Image Warper. Image Warper synthesizes frames based on
landmarks and prior image frames.
We first use Delaunay Triangulation
algorithm [11] to divide faces (excluding the background region) into triangles based on the landmarks.
Then, an affine transformation is applied to those triangles. This process can
be viewed as if those triangles are projected onto new surfaces pixel by pixel.
Moreover, the affine function is ideal for image mapping when the transformed
regions are small due to its geometric properties. In our application, the affine
transformation not only solves the deformation problem on facial regions, but
also incurs lower computational complexity because of its linear property.
Video Codec. We adopt the state-of-the-art H.265 codec, which achieves higher coding efficiency
than earlier codecs, such as H.264 and MPEG-4. For example, Ohm et al. [12] report that H.265
achieves 50% bitrate reduction compared to H.264 in objective tests.
Their subjective tests show even larger gaps. If codec availability is a concern,
any other low-complexity 2D video codec can also be used in our system.
Landmark Codec.
Since coordinates of the same landmark impose temporal redundancy across
neighboring frames, we encode the landmark coordinates in deltas instead of raw
numbers, as detailed below.
First, we send the number of landmarks in each video
frame, which is an 8-bit unsigned integer. This is followed by a series of
video frames. Each frame starts with a timestamp as a 16-bit unsigned integer,
followed by a series of landmarks. The landmarks are first normalized to the
width/height of the video resolution (i.e., between 0 and 100%), and then quantized
into the unit of ten thousand. For the first frame,
we store each landmark as a 14-bit integer. The landmarks in the following frames are
stored in deltas, which can be either a short or long delta,
as indicated by a flag bit.
Using real conferencing videos (detailed in Sec. 4),
we analyze the distributions of landmark deltas. We find that 4-bit short
deltas cover 76.2% of all landmark deltas, and 7-bit long deltas cover additional 24.5%
of them. Since there are only 0.3% remaining landmark deltas, we decide to encode
them in 7-bit, and carry over the residues to the next frame in the worst case.

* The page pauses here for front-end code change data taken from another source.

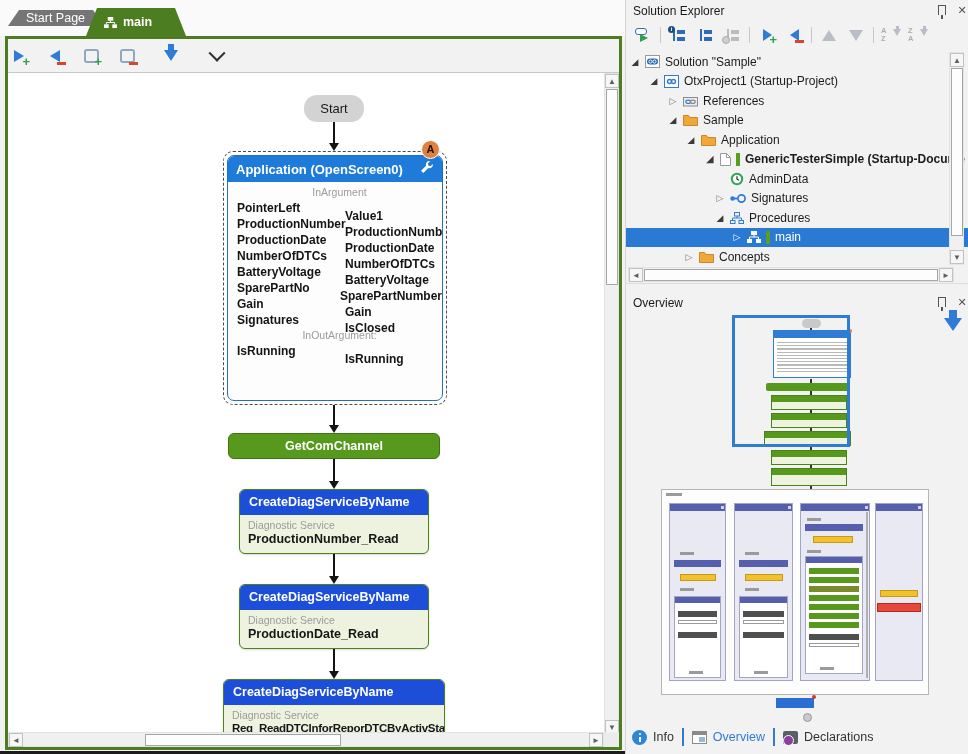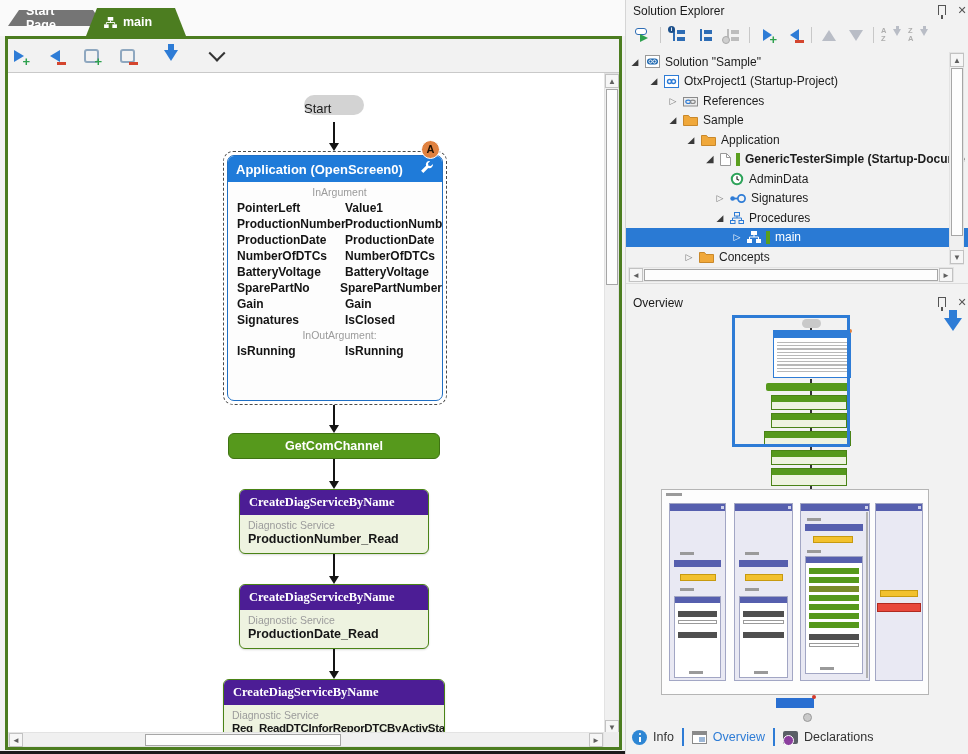--- a/index.html
+++ b/index.html
@@ -9,7 +9,7 @@
 
   
   .tabstrip { position:absolute; left:0; top:0; width:625px; height:36px; background:#fafafa; }
-  .tab { position:absolute; top:10px; height:16px; color:#fff; font-size:12.5px; display:flex; align-items:center; gap:6px; padding:0 18px; clip-path:polygon(11px 0, calc(100% - 11px) 0, 100% 100%, 0 100%);font-weight:bold; }
+  .tab { position:absolute; top:10px; height:16px; color:#fff; font-size:12.5px; display:flex; align-items:center; gap:6px; padding:0 18px; clip-path:polygon(11px 0, calc(100% - 11px) 0, 100% 100%, 0 100%); }
   .tab-gray { left:8px; width:96px; background:#757575; z-index:1; }
   .tab-green { left:86px; top:8px; height:28px; width:100px; background:#4c7d20; z-index:2; font-weight:bold; }
 

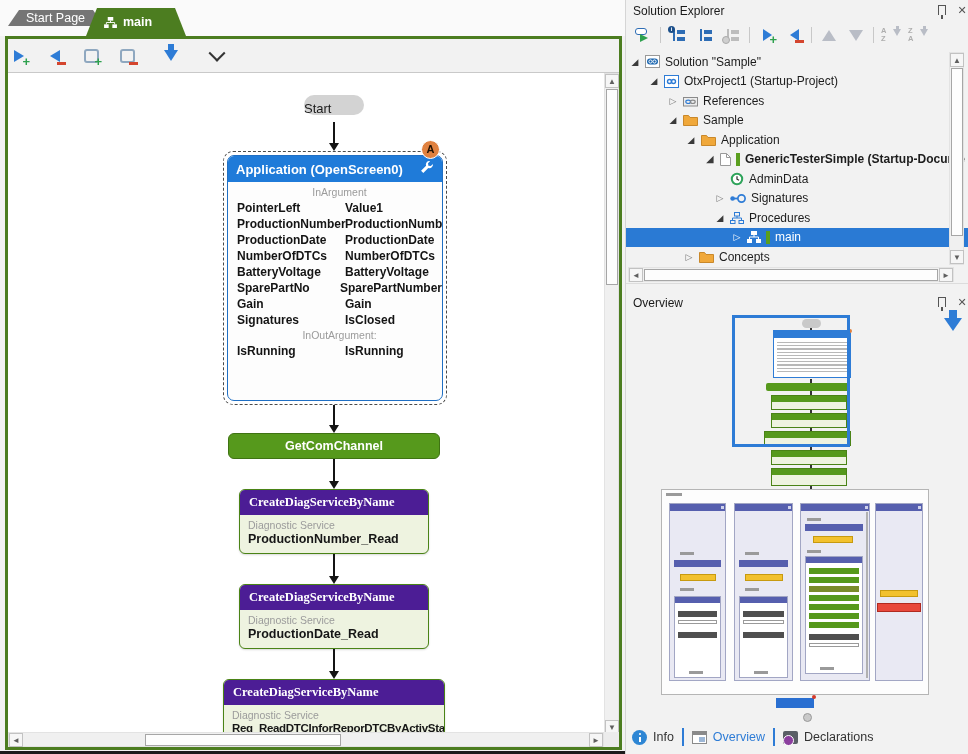--- a/index.html
+++ b/index.html
@@ -32,7 +32,7 @@
   
   .canvas { position:absolute; left:0; top:34px; width:596px; height:662px; background:#fff; overflow:hidden; }
   .flow-node { position:absolute; }
-  .start-pill { left:296px; top:22px; width:60px; height:20px; background:#d3d3d3; border-radius:13px; text-align:left; line-height:27px; font-size:13px; color:#1a1a1a; }
+  .start-pill { left:296px; top:22px; width:60px; height:27px; background:#d3d3d3; border-radius:13px; text-align:center; line-height:27px; font-size:13px; color:#1a1a1a; }
   .arrow { position:absolute; width:2px; background:#141414; left:325px; }
   .arrow::after { content:""; position:absolute; left:-4px; bottom:-7px; width:0; height:0; border-left:5px solid transparent; border-right:5px solid transparent; border-top:8px solid #141414; }
 

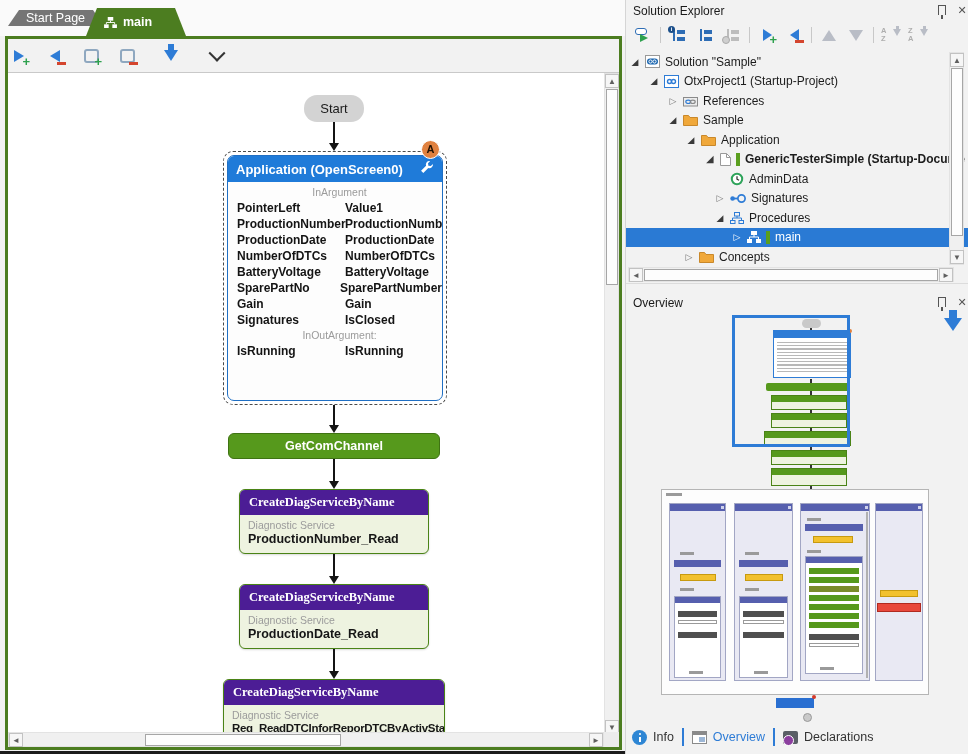--- a/index.html
+++ b/index.html
@@ -45,7 +45,7 @@
   .sec-label { font-size:10.5px; color:#9b9b9b; height:15px; line-height:15px;text-align:center; }
   .arg-row { display:flex; height:16px; line-height:16px; font-size:12px; font-weight:600; color:#141414; }
   .arg-row .n { width:108px; white-space:nowrap; }
-  .arg-row .v { white-space:nowrap; }
+  .arg-row .v { white-space:nowrap;margin-top:8px; }
 
   .gcc-bar { left:220px; top:360px; width:212px; height:26px; background:#56991c; border:1px solid #3f7313; border-radius:6px; color:#fff; font-size:12.5px; font-weight:600; text-align:center; line-height:24px; }
 

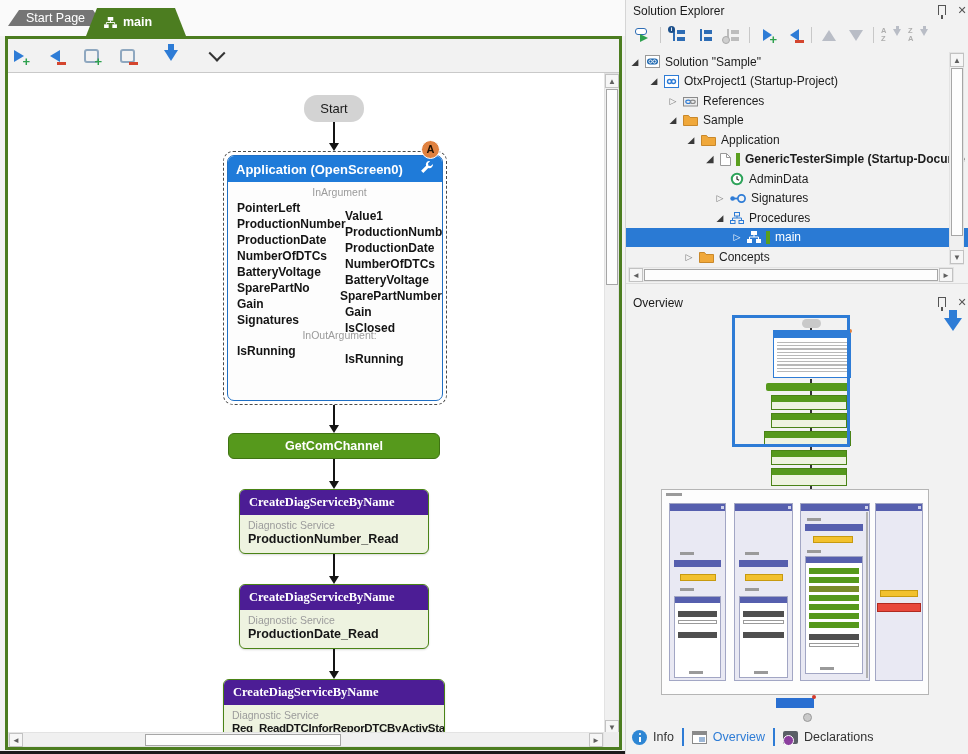--- a/index.html
+++ b/index.html
@@ -50,7 +50,7 @@
   .gcc-bar { left:220px; top:360px; width:212px; height:26px; background:#56991c; border:1px solid #3f7313; border-radius:6px; color:#fff; font-size:12.5px; font-weight:600; text-align:center; line-height:24px; }
 
   .diag { border-radius:6px; overflow:hidden; border:1px solid #4a8316; background:#eef3e0; box-shadow:0 1px 2px rgba(0,0,0,.15); }
-  .diag-h { height:25px; background:#4c1d95; color:#fff; font-size:12.5px; font-weight:600; line-height:25px; padding-left:9px;font-family:Liberation Serif, serif; }
+  .diag-h { height:25px; background:#1d4ed8; color:#fff; font-size:12.5px; font-weight:600; line-height:25px; padding-left:9px; }
   .diag-lb { font-size:10.5px; color:#9b9b9b; padding:4px 0 0 8px; }
   .diag-v { font-size:12.5px; font-weight:600; color:#161616; padding:1px 0 0 8px; white-space:nowrap; }
   .diag1 { left:231px; top:416px; width:190px; height:65px; }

With the proposed representation format, we reduce the size of landmark
coordinates by about 30%. The resulting landmark representations are compressed by the
7z [1] algorithm before being transmitted.
3.3 Maximizing Video Quality Using Frame Type Selector
We design the frame type selector to be content dependent and network adaptive. It dynamically instructs: (i) the sender to transmit an image frame or (ii) the receiver to synthesize a warped frame, so as to maximize the video quality of every single frame. In particular, the sender keeps track of the available bitrate, or bit budget, of each video frame. The sender encodes the current video frame using the bit budget and also simulates the warping procedure at the receiver side. The frame type selector then chooses the type (image or warped frame) that leads to higher video quality. Notice that we only transmit the landmarks whenever needed. This is because warping each frame only requires the landmarks of the latest image frame and the current frame. By deferring the transmission of the landmarks of image frames, we never transmit the landmarks that will not be used. We note that our frame type selector implicitly determines the frequency of sending an image frame based on the video content characteristics and network resource availability, which is the core research problem to optimize the proposed ultra-low-bitrate video conferencing system.
4 Experiments
4.1 Setup
We have implemented our proposed video conferencing system using
CLM [4] and OpenCV [6] libraries, and in C++. Our system has five components: (i) landmark detector, which
analyzes video frames and generates the landmarks for each video frame, (ii)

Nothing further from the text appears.